Connect with us

Notícia

TJAC mantém pena de ex-motorista que sequestrou e tentou estuprar passageira

A Câmara Criminal do Tribunal de Justiça do Acre (TJAC) manteve a condenação de um ex-motorista de aplicativo por sequestro e tentativa de estupro contra uma passageira. A decisão, divulgada nesta quarta-feira (26), também aumentou a pena do réu, que deverá cumprir oito anos, um mês e 18 dias de prisão, em regime inicial fechado.

A defesa pediu que a condenação por tentativa de estupro fosse alterada para importunação sexual, mas o recurso foi rejeitado. Para os desembargadores, a conduta avançou para a execução do estupro e o crime só não foi consumado porque outra pessoa chegou ao local.

A vítima conseguiu chamar um segundo motorista de aplicativo para o lugar onde havia sido levada.
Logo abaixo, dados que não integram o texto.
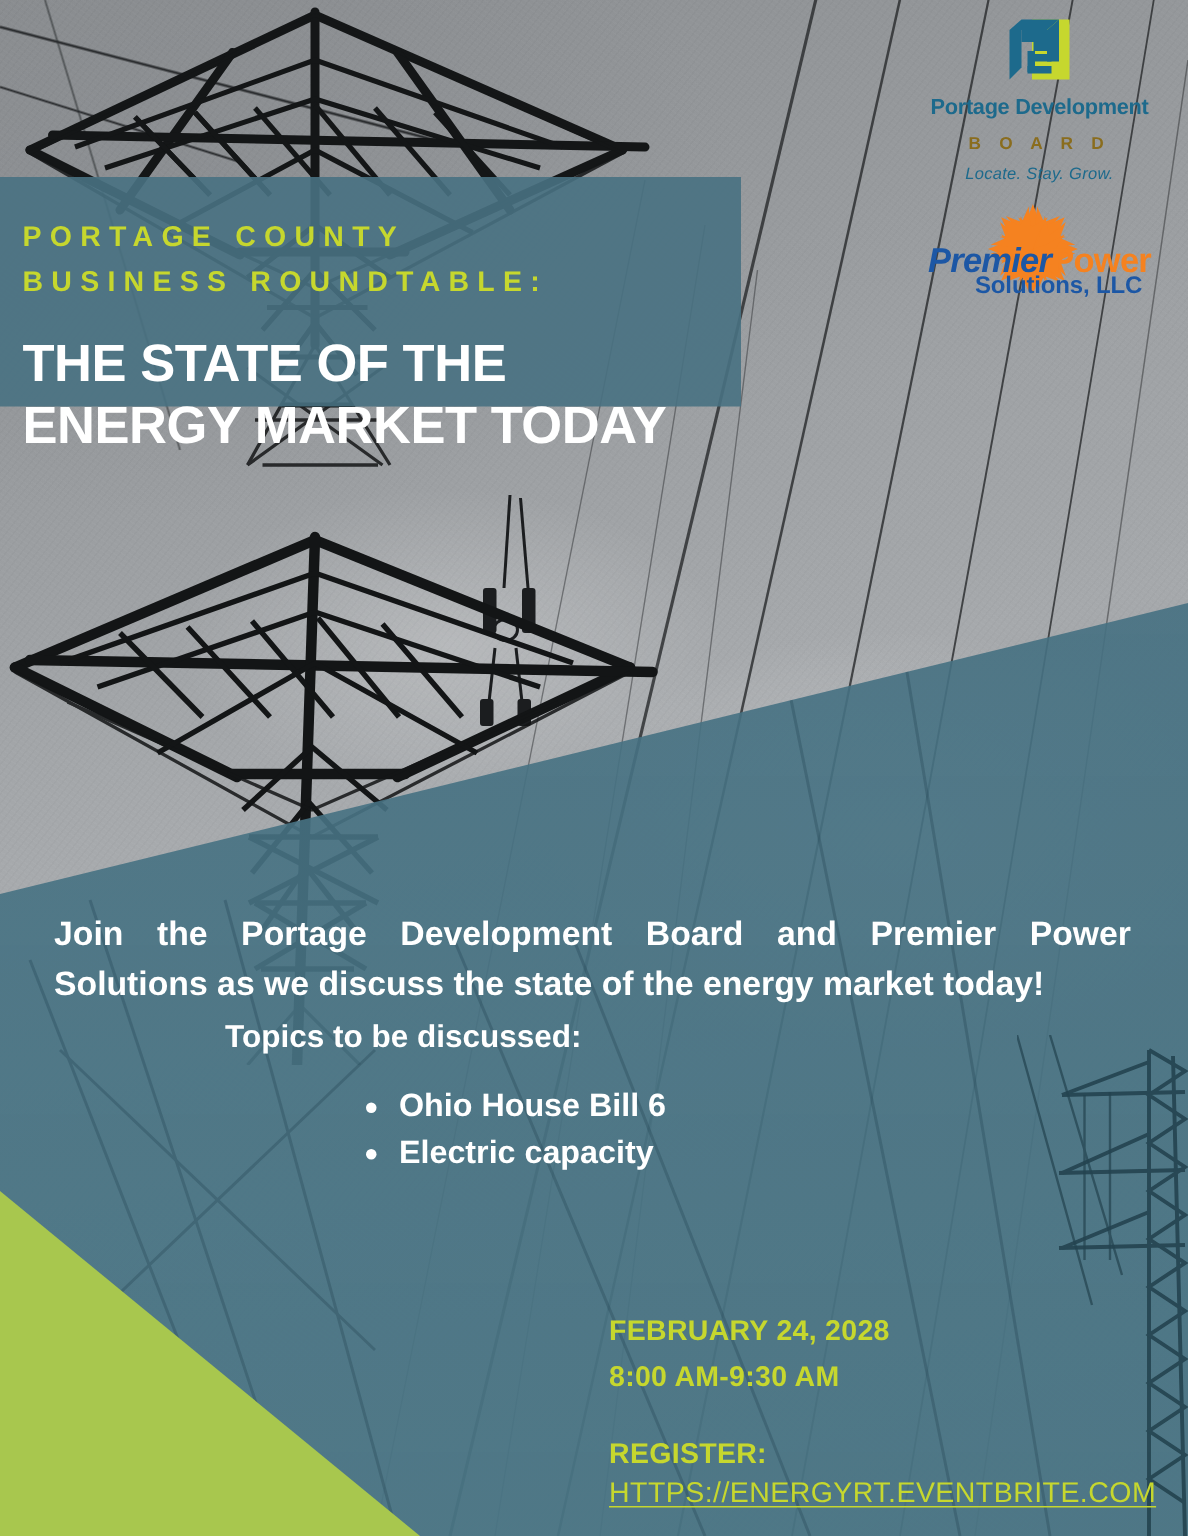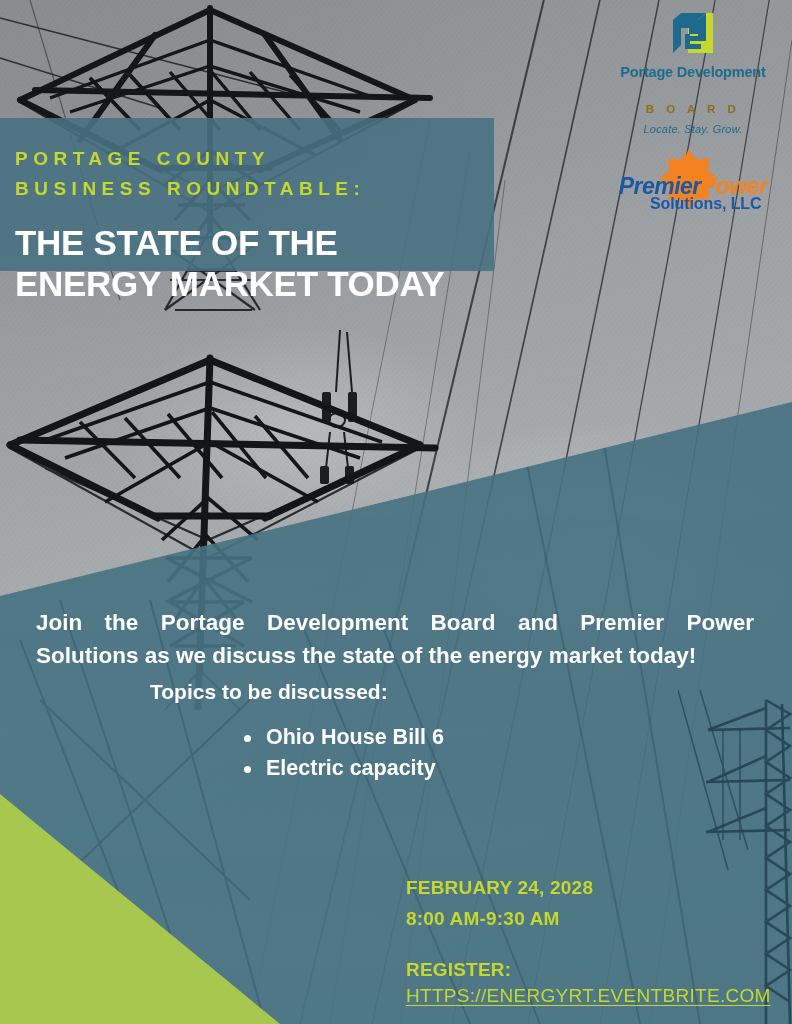"B O A R D" .pdb-board { margin-top: 23px -> 10px }
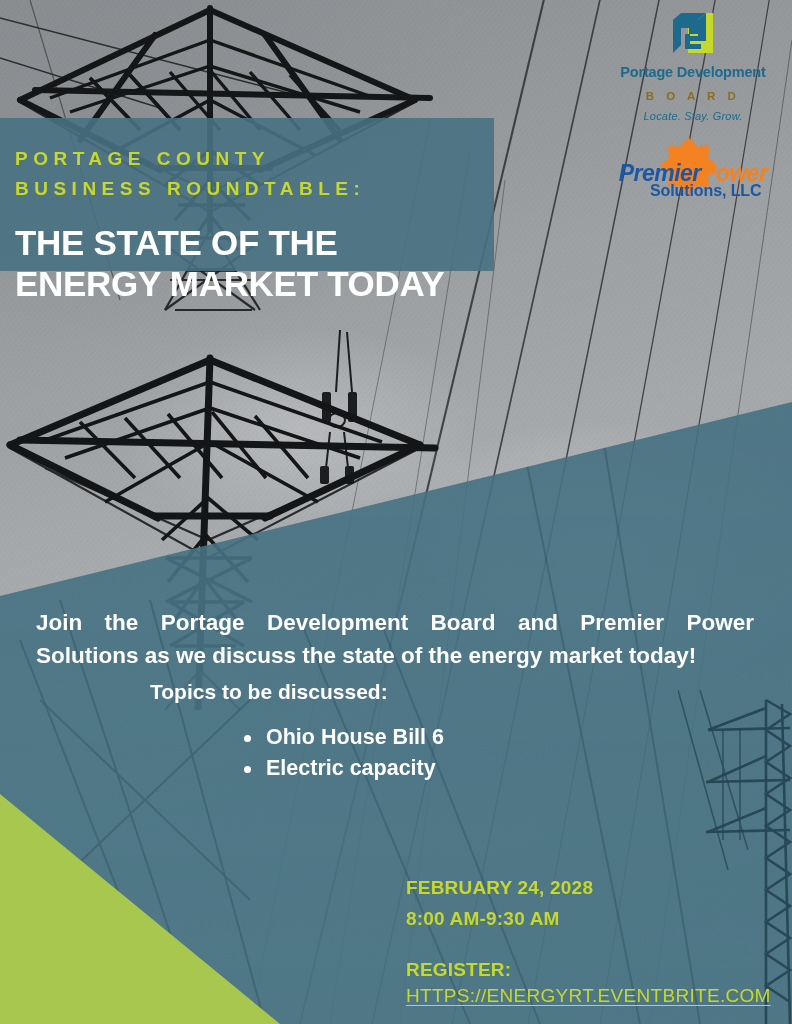"Power" .pp-power { font-style: italic -> none }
Ele chegou ao local e ajudou a interromper a ação. O depoimento desse motorista também reforçou o relato apresentado pela mulher durante o processo.
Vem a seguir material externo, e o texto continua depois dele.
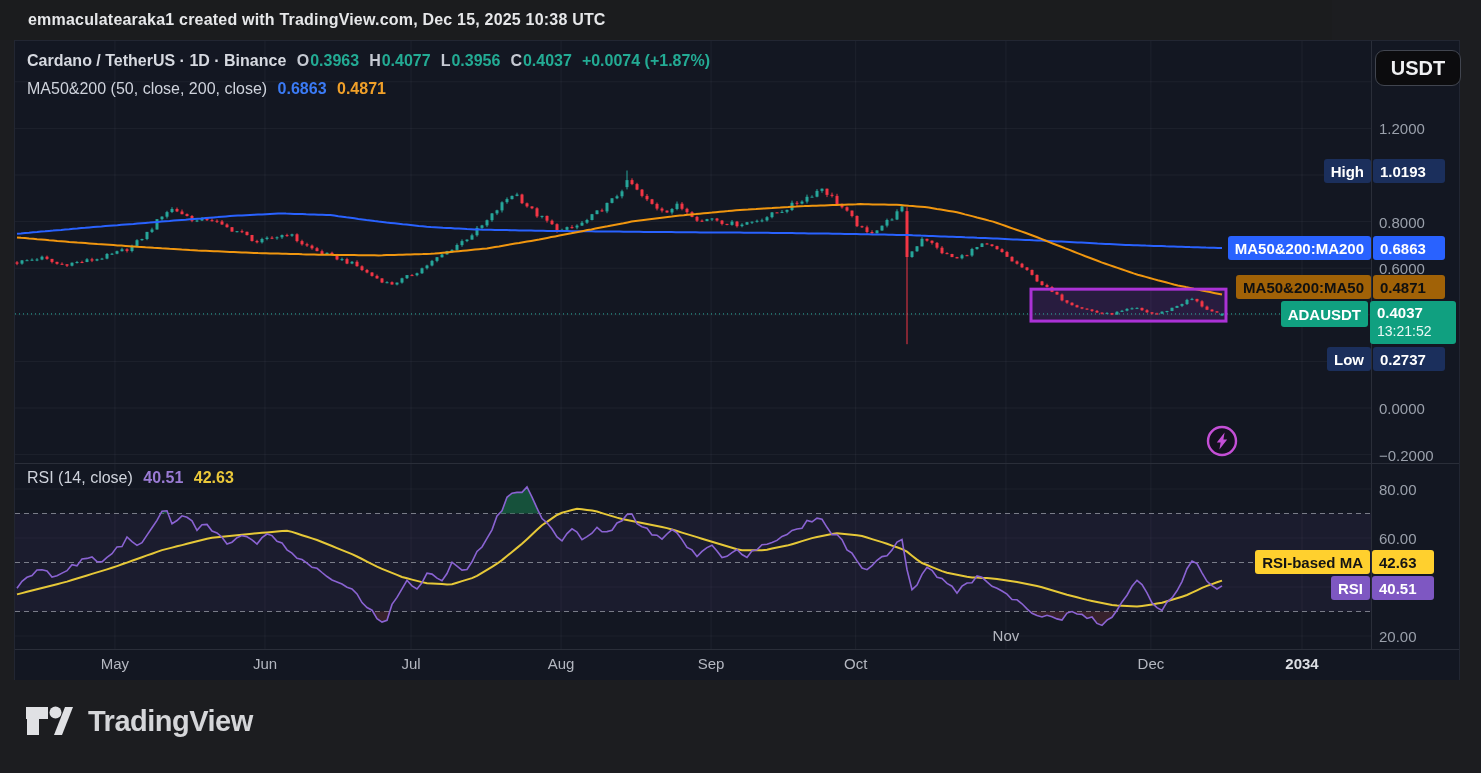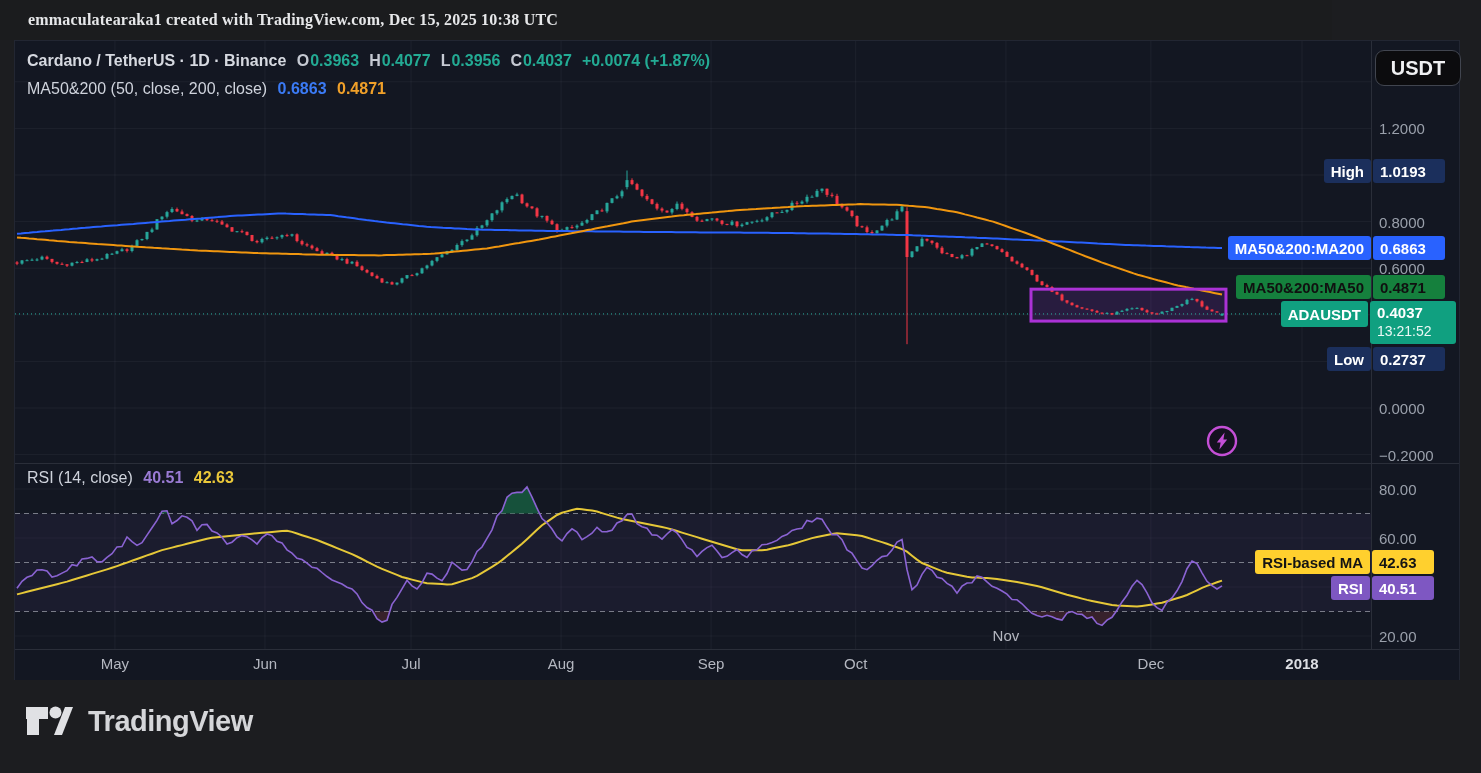"emmaculatearaka1 created with" #top-bar { font-family: Liberation Serif, serif -> none }
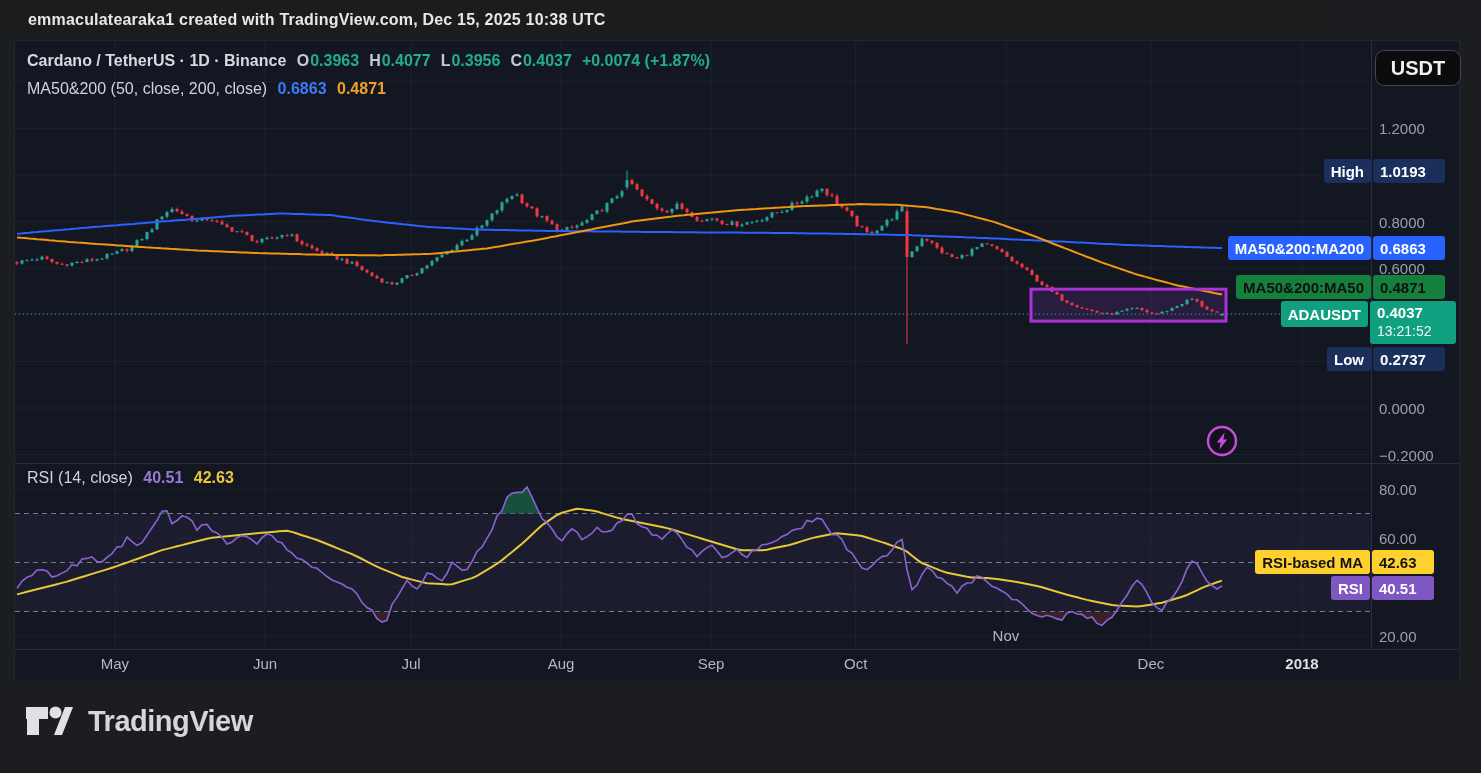"MA50&200:MA50" .orange { background: #15803d -> #a16207 }
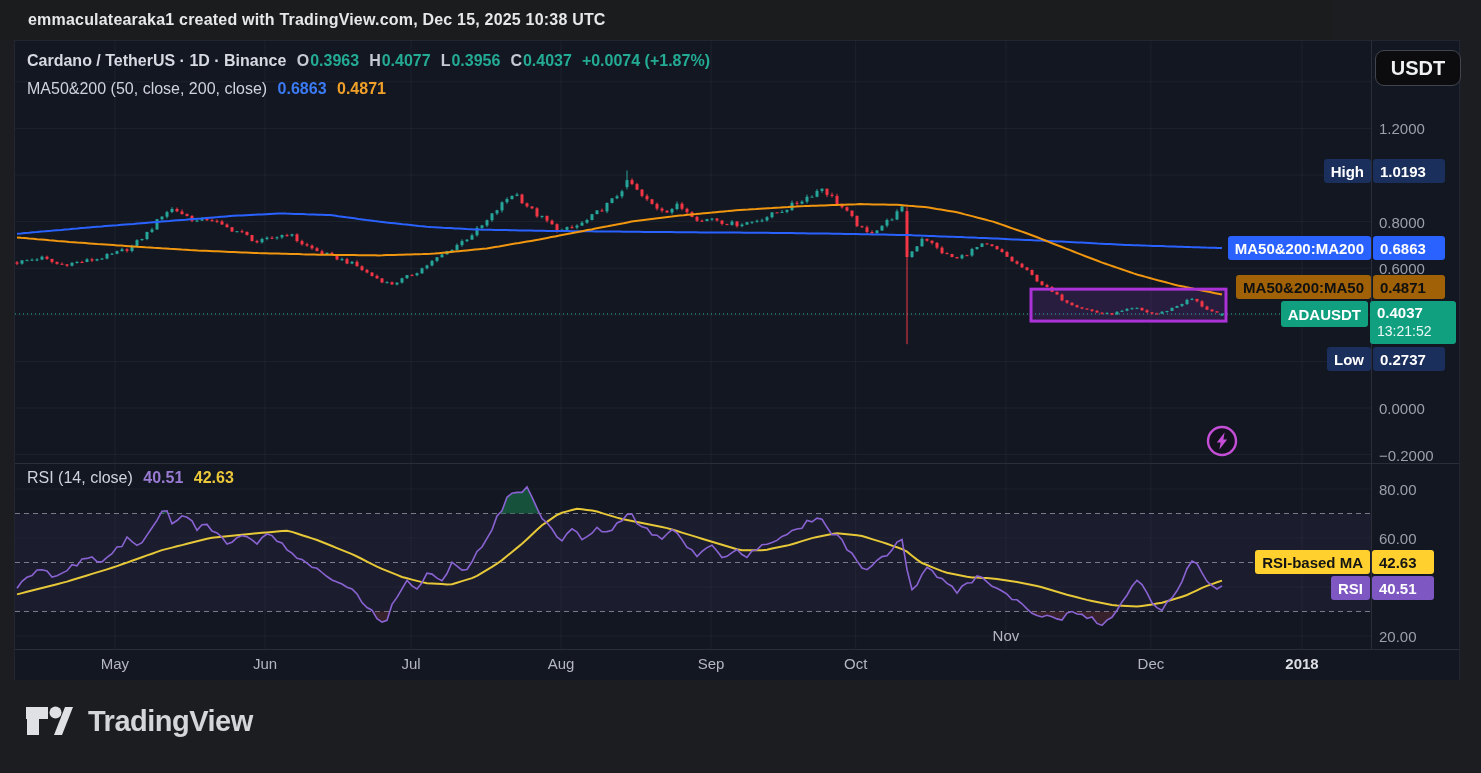"2018" div.month { text: 2018 -> 2034 }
A relatora do caso, desembargadora Denise Bonfim, afirmou que as provas reunidas foram suficientes para confirmar os crimes. “A conduta do acusado ultrapassou meros atos preparatórios ou de importunação sexual, adentrando na fase de execução do crime de estupro, não se consumando por circunstâncias alheias à sua vontade”, escreveu.

Advertisement

A magistrada também rejeitou o pedido de absolvição. No julgamento, considerou que o relato da vítima permaneceu firme e coerente e foi confirmado pela testemunha que prestou socorro.

O Ministério Público também recorreu da sentença, mas pediu o aumento da pena. Esse recurso foi aceito. A Câmara Criminal considerou que o homem aproveitou a condição de motorista de aplicativo e usou uma estratégia para conquistar a confiança da passageira antes dos crimes.

O réu já havia buscado a mulher na saída do trabalho em uma ocasião anterior. Depois, disse que morava perto da residência dela e ofereceu corridas fora da plataforma por um preço mais baixo. Na segunda corrida, após a passageira entrar no veículo, ele mudou o trajeto e praticou os crimes.

Para a relatora, a forma de aproximação caracterizou dissimulação e foi usada para facilitar a ação criminosa. Com o acolhimento do recurso do Ministério Público, a pena ficou definida em oito anos, um mês e 18 dias de reclusão, em regime inicial fechado.